**Task to complete:**
Once you find the line below that contains "color: #d946ef ->", write it out along with every later line exactly as given, stopping only when the records end. Omit the pictures.

------------------------------------

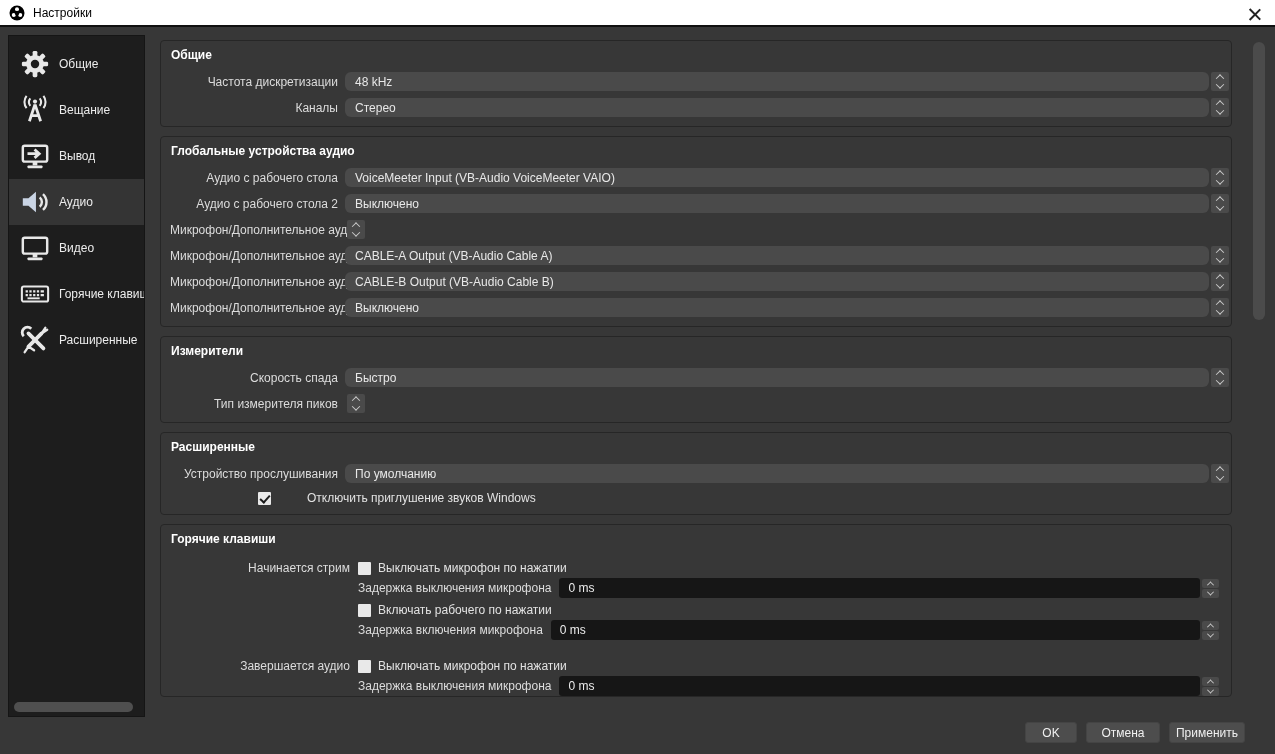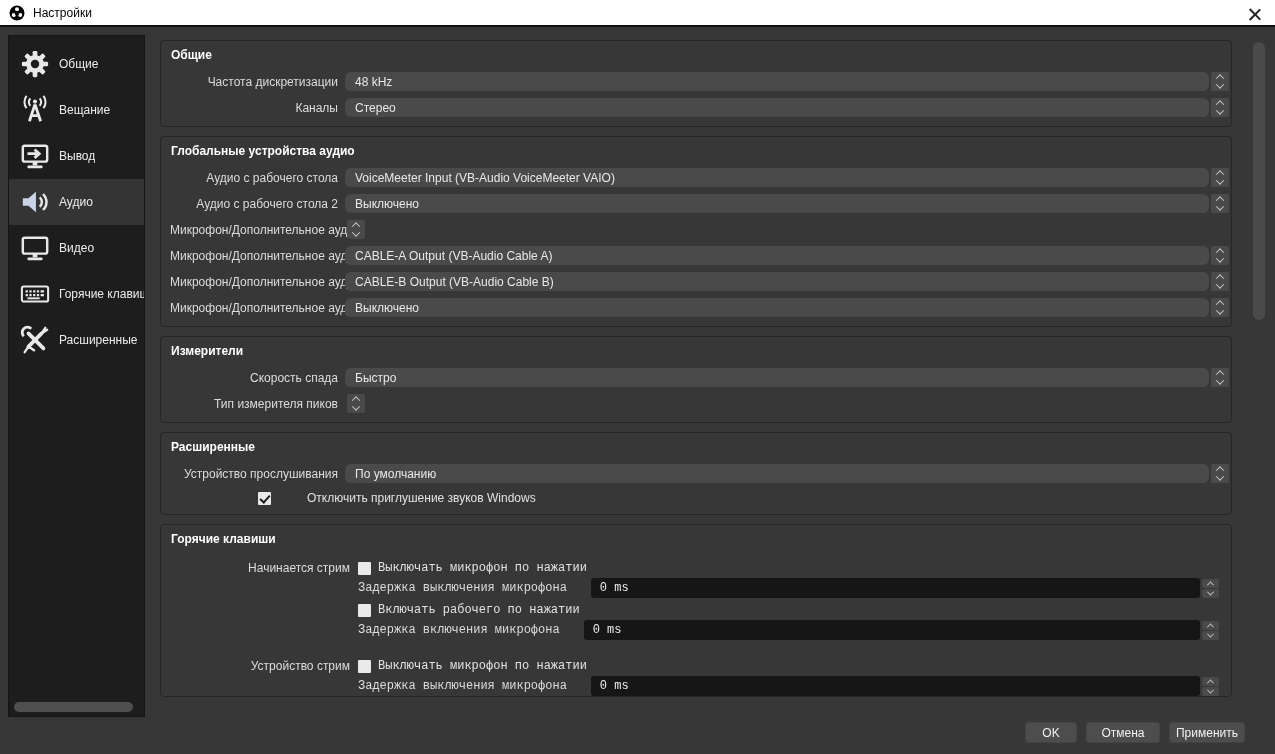"Выключать микрофон по нажатии" .hk-rows { font-family: Liberation Mono, monospace -> none }
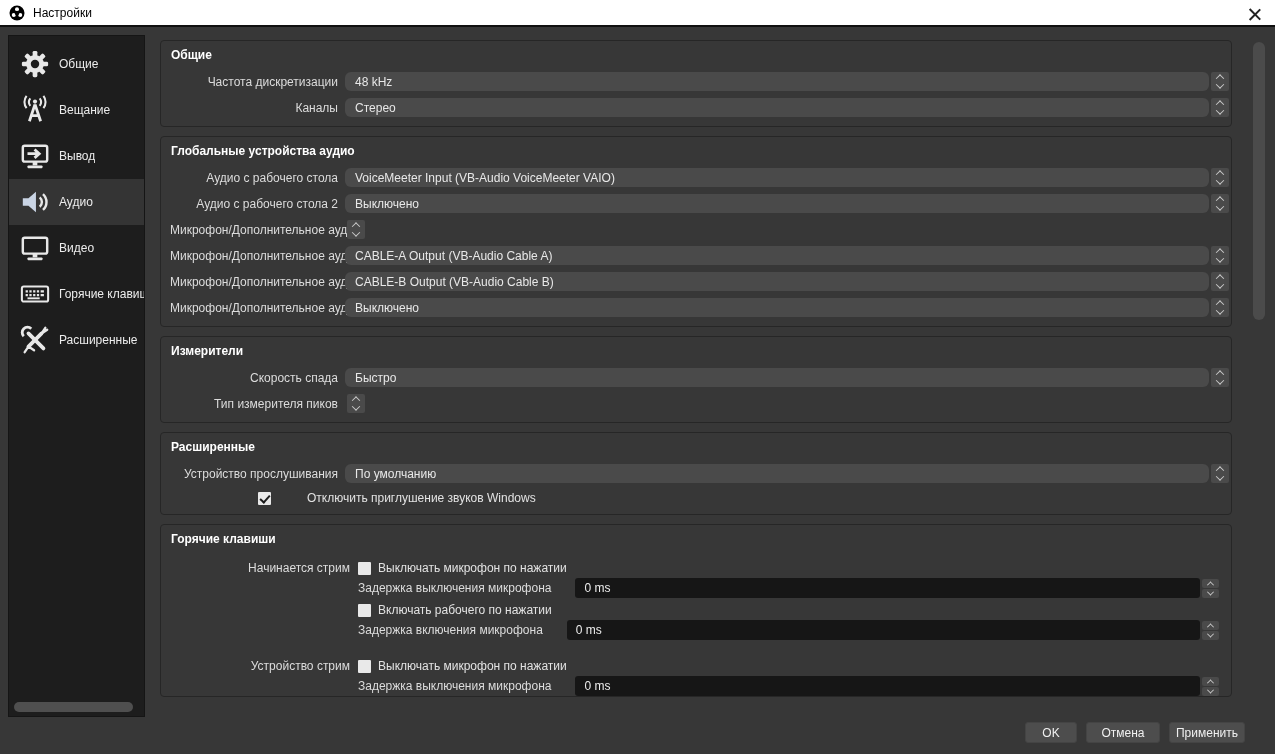"Задержка выключения микрофона" .spin-label { padding-right: 24px -> 8px }
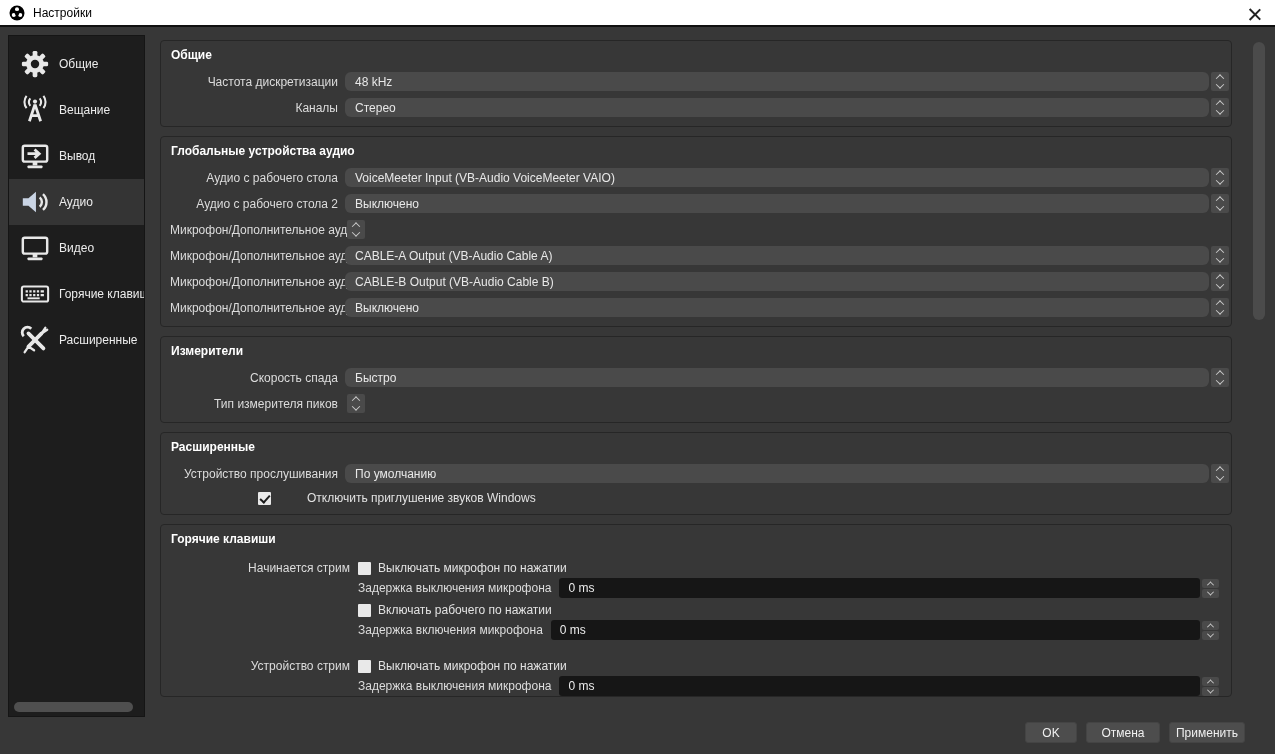"Устройство стрим" span.hk-group-label { text: Устройство стрим -> Завершается аудио }
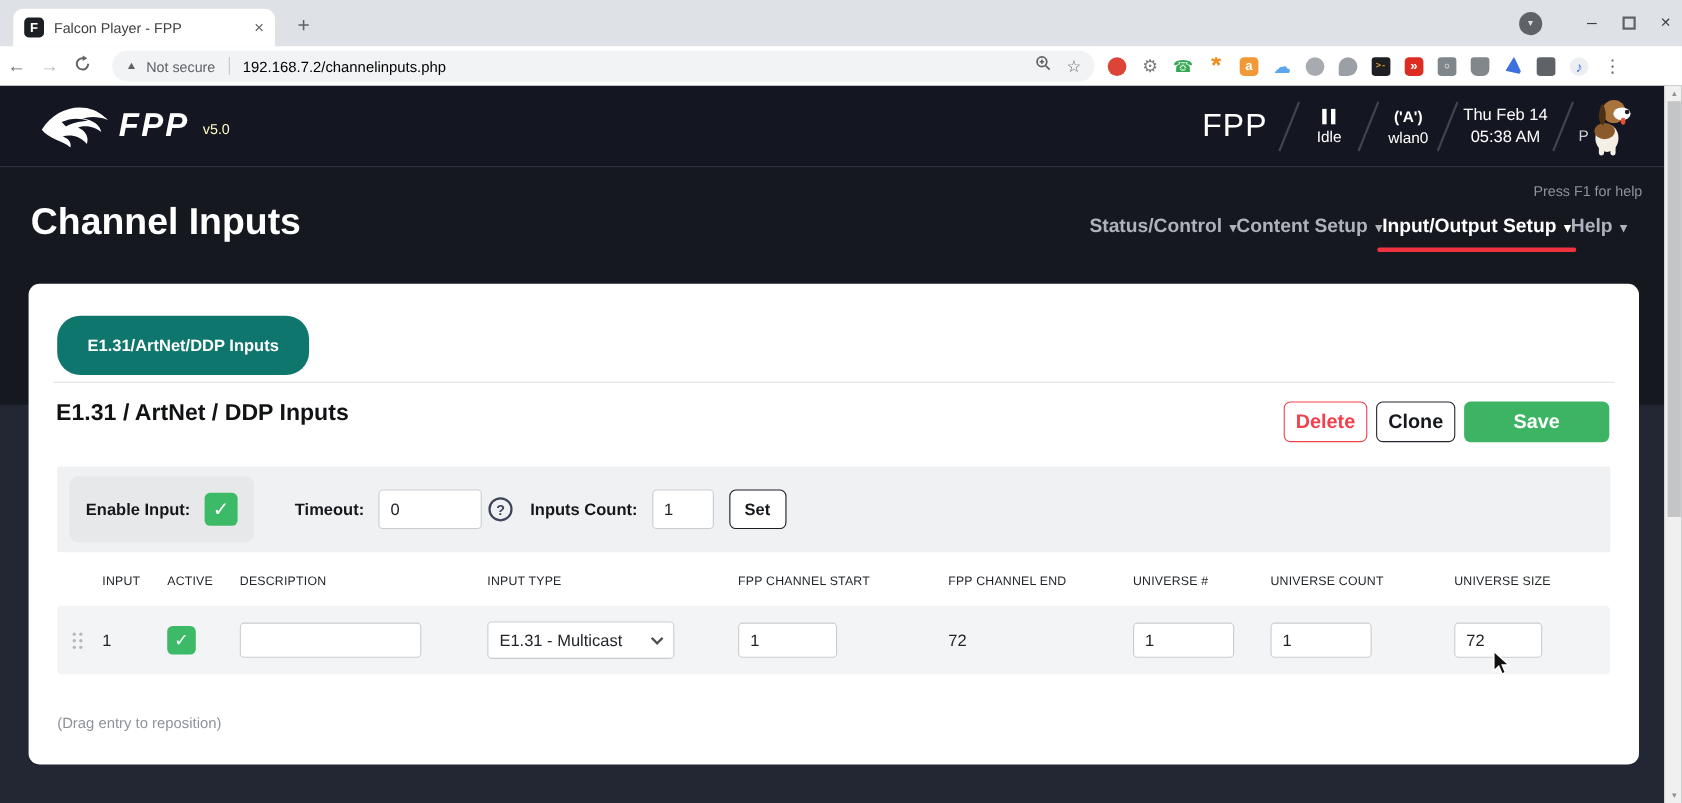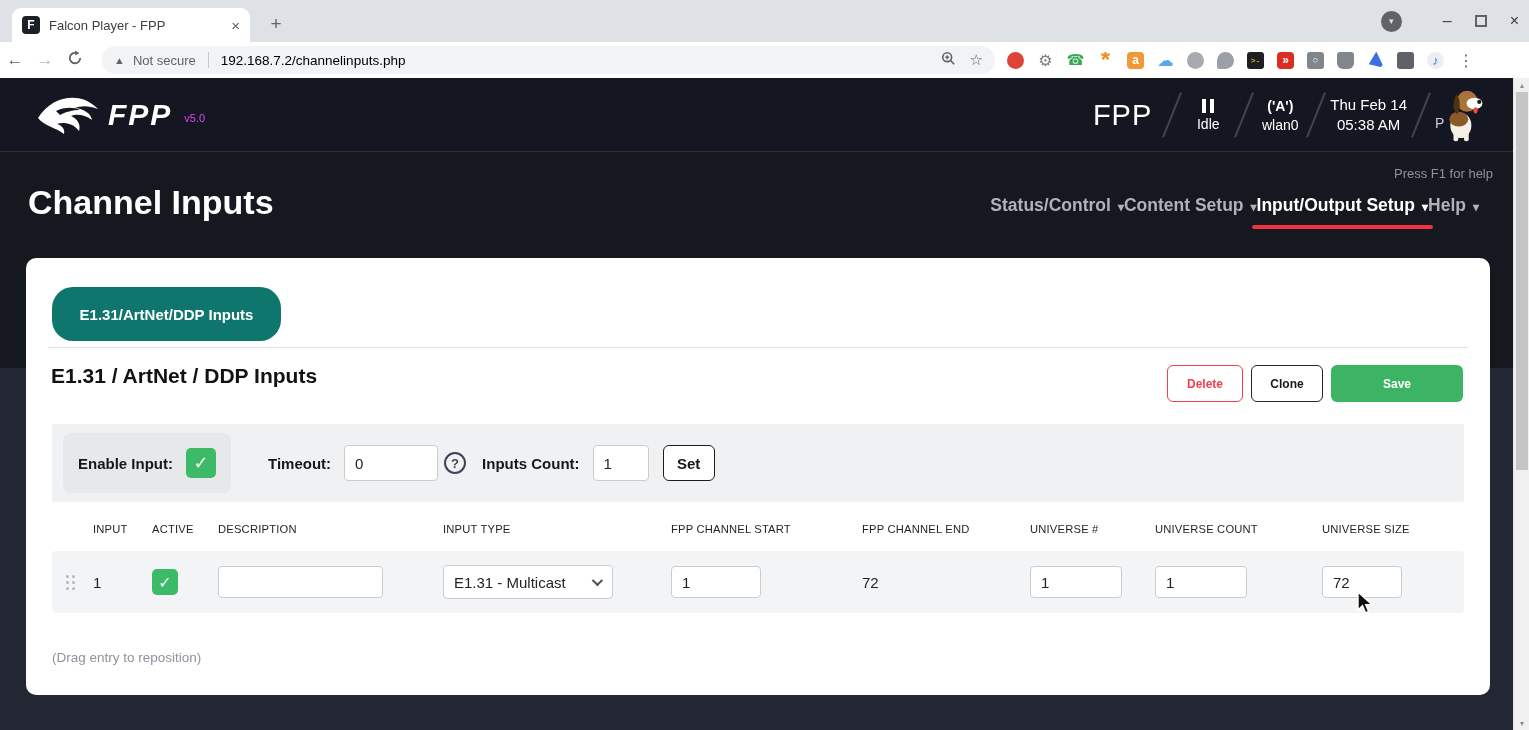"v5.0" .logo-ver { color: #d946ef -> #fef9c3; font-size: 11px -> 13px }
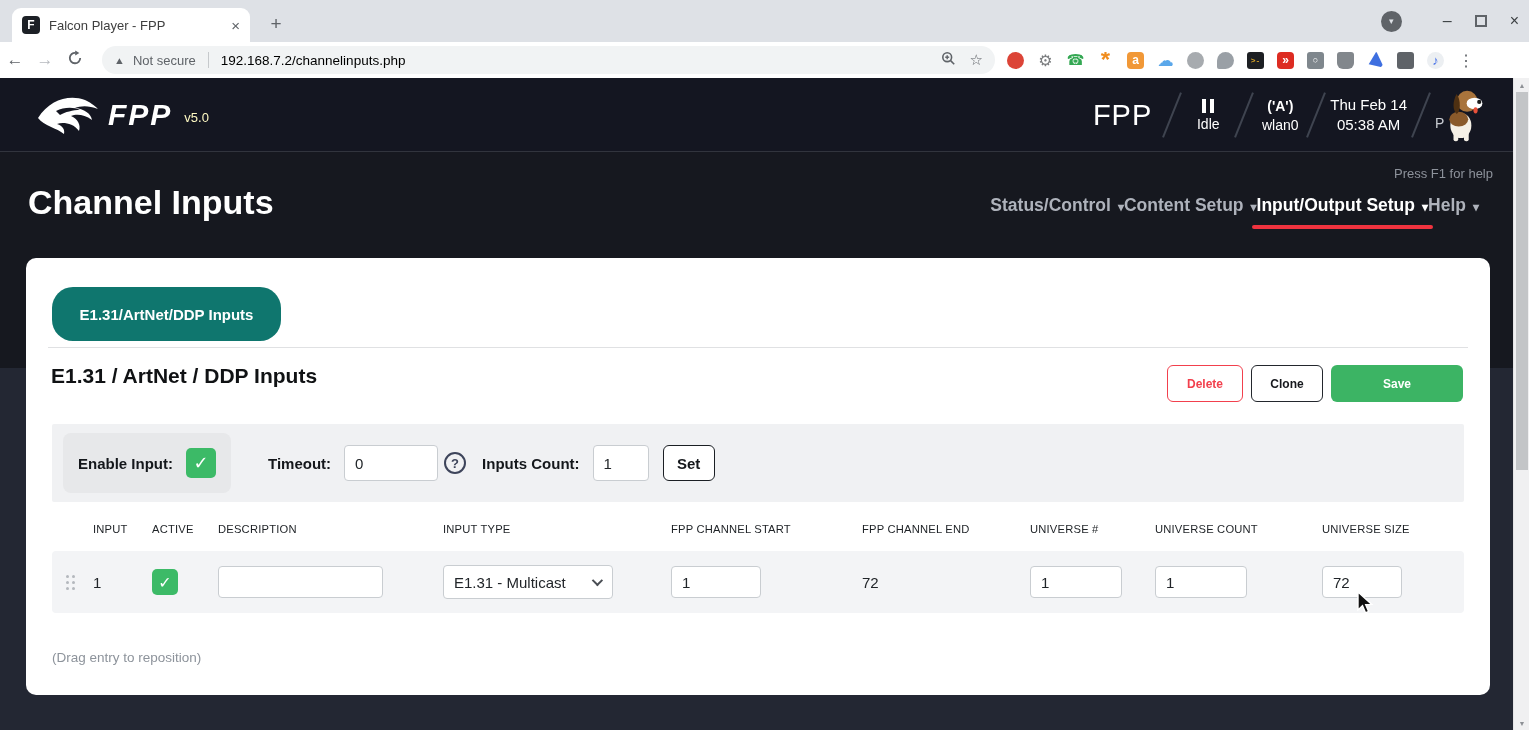"Delete" .btn { font-size: 12px -> 18px }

------------------------------------

**Task solution:**
"v5.0" .logo-ver { color: #d946ef -> #fef9c3; font-size: 11px -> 13px }
"Delete" .btn { font-size: 12px -> 18px }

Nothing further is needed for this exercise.